**Task statement**
When you reach the line containing "Xiaomi | Yes |" in the entries below, start writing out each line exactly, and stop after the line containing "- 4. Instar".

Revision tracking records:
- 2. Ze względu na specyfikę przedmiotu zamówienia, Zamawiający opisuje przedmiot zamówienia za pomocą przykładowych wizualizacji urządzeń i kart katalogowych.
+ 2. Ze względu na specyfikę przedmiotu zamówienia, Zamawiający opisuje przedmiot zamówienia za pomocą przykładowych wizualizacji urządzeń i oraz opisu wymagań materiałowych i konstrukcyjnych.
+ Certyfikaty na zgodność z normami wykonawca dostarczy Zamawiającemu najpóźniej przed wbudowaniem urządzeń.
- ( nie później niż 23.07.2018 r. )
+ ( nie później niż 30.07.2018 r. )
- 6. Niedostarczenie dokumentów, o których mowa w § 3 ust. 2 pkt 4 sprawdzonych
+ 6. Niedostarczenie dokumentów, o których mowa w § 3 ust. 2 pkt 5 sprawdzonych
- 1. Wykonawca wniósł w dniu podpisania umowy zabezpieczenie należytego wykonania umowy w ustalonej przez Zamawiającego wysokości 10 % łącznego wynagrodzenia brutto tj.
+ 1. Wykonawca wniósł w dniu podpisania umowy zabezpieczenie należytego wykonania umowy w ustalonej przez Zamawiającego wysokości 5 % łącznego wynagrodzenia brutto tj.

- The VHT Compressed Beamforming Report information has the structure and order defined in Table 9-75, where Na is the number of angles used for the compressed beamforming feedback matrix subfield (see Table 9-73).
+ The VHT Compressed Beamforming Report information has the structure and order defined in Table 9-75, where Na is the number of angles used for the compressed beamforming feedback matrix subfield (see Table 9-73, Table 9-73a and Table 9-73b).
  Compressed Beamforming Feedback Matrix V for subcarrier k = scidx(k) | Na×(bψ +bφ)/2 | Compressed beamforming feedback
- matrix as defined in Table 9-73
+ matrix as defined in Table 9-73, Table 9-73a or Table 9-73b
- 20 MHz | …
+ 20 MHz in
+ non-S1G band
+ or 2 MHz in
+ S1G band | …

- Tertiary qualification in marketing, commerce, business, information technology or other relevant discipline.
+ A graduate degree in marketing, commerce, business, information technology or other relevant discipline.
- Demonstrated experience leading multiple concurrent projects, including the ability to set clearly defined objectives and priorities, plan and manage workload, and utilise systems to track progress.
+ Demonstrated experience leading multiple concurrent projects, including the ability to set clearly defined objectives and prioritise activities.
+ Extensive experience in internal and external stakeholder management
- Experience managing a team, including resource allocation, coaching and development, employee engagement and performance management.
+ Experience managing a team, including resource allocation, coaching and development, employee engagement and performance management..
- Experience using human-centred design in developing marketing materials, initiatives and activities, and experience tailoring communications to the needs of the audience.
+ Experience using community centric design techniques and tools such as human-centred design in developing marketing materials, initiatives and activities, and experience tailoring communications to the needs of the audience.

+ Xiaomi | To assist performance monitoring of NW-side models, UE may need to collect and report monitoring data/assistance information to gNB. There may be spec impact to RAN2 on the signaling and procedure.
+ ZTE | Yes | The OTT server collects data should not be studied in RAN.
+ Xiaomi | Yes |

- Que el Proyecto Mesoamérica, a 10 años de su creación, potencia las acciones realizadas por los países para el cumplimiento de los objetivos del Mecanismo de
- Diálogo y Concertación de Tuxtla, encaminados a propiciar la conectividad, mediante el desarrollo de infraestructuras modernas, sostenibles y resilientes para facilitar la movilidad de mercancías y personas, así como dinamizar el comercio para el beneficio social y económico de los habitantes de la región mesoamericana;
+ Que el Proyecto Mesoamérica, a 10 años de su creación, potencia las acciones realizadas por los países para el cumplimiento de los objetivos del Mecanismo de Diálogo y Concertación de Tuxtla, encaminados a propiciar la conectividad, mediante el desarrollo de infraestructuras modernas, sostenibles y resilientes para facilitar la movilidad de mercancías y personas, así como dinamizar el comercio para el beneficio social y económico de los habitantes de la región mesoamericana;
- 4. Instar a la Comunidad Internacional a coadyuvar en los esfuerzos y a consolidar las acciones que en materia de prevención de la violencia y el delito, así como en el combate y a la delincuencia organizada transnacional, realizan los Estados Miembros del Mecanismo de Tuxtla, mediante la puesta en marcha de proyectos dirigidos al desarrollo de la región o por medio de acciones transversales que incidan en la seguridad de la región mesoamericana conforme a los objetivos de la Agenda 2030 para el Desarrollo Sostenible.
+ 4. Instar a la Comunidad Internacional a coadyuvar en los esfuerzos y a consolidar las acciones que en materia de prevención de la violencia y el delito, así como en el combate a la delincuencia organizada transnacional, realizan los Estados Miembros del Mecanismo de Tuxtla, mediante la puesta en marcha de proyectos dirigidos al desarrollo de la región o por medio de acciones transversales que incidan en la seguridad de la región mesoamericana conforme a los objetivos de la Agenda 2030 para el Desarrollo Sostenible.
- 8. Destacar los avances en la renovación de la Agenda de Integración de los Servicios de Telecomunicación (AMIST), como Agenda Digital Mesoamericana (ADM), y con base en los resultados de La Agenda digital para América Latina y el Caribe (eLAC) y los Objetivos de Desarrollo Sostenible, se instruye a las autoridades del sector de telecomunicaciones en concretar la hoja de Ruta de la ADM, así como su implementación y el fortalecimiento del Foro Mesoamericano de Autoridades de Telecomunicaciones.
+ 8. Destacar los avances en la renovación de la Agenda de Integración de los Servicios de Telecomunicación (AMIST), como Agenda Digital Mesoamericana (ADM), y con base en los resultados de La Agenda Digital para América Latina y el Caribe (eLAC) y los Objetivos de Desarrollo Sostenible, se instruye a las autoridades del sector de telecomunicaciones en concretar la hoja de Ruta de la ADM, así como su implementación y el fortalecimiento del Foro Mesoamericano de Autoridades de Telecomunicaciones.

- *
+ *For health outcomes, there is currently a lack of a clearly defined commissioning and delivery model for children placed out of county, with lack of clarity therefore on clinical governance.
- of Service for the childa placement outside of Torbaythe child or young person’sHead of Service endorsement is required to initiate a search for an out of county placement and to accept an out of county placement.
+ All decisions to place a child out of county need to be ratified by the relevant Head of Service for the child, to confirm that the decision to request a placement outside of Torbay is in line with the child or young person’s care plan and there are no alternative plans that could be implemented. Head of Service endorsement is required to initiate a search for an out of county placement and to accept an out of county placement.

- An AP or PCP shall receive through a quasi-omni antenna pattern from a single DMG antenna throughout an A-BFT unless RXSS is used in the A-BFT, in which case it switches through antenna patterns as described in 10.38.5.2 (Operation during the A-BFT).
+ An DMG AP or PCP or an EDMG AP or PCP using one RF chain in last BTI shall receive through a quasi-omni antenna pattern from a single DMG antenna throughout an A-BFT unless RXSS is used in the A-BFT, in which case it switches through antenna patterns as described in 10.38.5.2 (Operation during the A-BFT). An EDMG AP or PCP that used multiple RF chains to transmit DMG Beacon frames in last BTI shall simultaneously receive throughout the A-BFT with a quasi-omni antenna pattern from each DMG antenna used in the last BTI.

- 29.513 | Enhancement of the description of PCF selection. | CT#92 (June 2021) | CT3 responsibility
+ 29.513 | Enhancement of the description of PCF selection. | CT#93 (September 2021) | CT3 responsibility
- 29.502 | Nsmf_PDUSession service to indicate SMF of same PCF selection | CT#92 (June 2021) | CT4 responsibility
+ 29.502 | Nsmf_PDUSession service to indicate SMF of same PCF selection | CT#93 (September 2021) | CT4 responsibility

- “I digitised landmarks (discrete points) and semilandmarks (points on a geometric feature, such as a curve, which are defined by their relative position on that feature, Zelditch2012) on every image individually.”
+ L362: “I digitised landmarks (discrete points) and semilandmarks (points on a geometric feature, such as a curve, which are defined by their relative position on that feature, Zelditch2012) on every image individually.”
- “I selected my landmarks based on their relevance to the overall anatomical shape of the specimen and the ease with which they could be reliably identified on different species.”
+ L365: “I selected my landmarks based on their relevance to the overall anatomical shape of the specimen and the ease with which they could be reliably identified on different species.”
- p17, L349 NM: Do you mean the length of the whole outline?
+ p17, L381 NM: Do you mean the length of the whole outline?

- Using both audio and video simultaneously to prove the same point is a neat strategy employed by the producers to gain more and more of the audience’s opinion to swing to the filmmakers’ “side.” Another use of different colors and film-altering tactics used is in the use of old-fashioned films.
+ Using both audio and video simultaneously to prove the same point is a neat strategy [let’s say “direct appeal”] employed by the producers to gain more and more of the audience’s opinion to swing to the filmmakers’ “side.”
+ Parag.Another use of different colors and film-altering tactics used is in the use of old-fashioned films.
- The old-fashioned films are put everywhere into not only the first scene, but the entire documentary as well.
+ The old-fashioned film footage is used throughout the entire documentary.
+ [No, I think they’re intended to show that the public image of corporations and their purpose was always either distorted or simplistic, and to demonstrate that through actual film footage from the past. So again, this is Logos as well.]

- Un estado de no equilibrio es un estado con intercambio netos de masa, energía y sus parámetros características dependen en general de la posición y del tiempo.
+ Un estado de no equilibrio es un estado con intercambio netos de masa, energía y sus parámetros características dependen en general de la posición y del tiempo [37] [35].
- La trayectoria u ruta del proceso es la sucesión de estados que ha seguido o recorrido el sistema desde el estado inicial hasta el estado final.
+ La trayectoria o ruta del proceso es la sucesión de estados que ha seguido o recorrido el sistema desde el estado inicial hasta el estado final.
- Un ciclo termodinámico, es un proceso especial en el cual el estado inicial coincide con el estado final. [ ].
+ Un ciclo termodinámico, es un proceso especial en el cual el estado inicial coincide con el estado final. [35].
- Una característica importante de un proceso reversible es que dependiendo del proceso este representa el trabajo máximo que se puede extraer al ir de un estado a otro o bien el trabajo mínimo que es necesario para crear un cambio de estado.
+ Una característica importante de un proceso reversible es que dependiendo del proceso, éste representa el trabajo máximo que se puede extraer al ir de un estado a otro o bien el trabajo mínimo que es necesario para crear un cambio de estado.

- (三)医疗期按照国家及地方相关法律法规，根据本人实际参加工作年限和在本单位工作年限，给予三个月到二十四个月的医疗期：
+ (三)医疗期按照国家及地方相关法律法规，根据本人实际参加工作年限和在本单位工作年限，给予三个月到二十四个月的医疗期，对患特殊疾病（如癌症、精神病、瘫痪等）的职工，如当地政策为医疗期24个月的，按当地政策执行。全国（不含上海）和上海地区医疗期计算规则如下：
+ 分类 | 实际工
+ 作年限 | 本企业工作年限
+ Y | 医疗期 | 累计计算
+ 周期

**Response box**
+ Xiaomi | Yes |

- Que el Proyecto Mesoamérica, a 10 años de su creación, potencia las acciones realizadas por los países para el cumplimiento de los objetivos del Mecanismo de
- Diálogo y Concertación de Tuxtla, encaminados a propiciar la conectividad, mediante el desarrollo de infraestructuras modernas, sostenibles y resilientes para facilitar la movilidad de mercancías y personas, así como dinamizar el comercio para el beneficio social y económico de los habitantes de la región mesoamericana;
+ Que el Proyecto Mesoamérica, a 10 años de su creación, potencia las acciones realizadas por los países para el cumplimiento de los objetivos del Mecanismo de Diálogo y Concertación de Tuxtla, encaminados a propiciar la conectividad, mediante el desarrollo de infraestructuras modernas, sostenibles y resilientes para facilitar la movilidad de mercancías y personas, así como dinamizar el comercio para el beneficio social y económico de los habitantes de la región mesoamericana;
- 4. Instar a la Comunidad Internacional a coadyuvar en los esfuerzos y a consolidar las acciones que en materia de prevención de la violencia y el delito, así como en el combate y a la delincuencia organizada transnacional, realizan los Estados Miembros del Mecanismo de Tuxtla, mediante la puesta en marcha de proyectos dirigidos al desarrollo de la región o por medio de acciones transversales que incidan en la seguridad de la región mesoamericana conforme a los objetivos de la Agenda 2030 para el Desarrollo Sostenible.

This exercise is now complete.